_Provided data:_
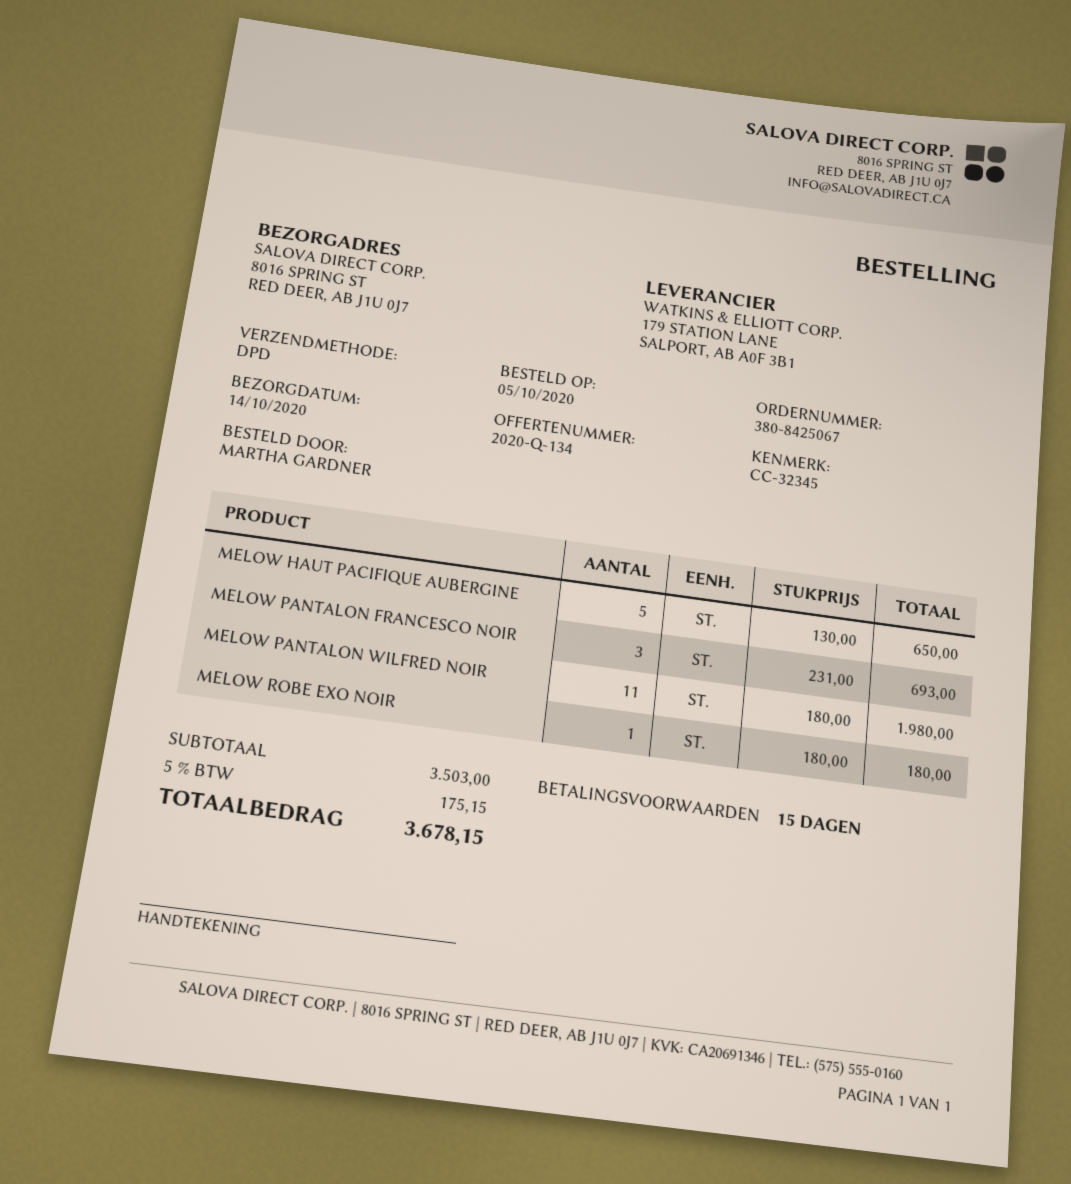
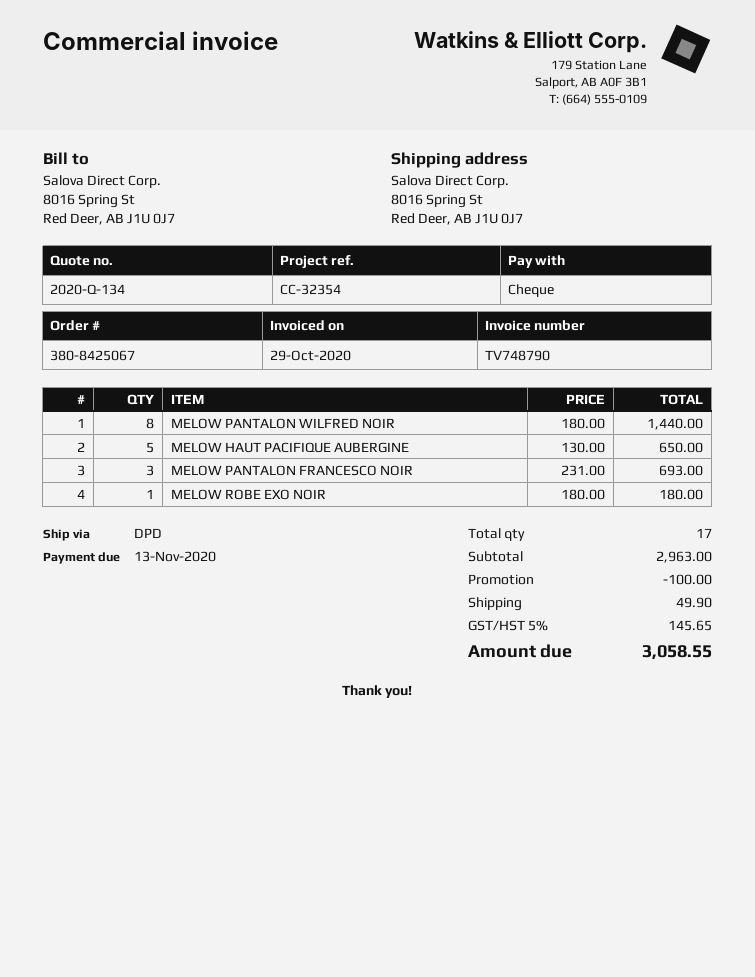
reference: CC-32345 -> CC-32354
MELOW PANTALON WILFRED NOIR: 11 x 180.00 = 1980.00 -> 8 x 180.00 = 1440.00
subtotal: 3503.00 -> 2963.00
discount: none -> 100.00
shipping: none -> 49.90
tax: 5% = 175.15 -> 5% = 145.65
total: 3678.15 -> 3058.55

_Problem to work on:_
Starting with the line that contains "subtotal: 3503.00 -> 2963.00", print each line through the last one in the listing. Include both end lines and add nothing.

_Exercise solution:_
subtotal: 3503.00 -> 2963.00
discount: none -> 100.00
shipping: none -> 49.90
tax: 5% = 175.15 -> 5% = 145.65
total: 3678.15 -> 3058.55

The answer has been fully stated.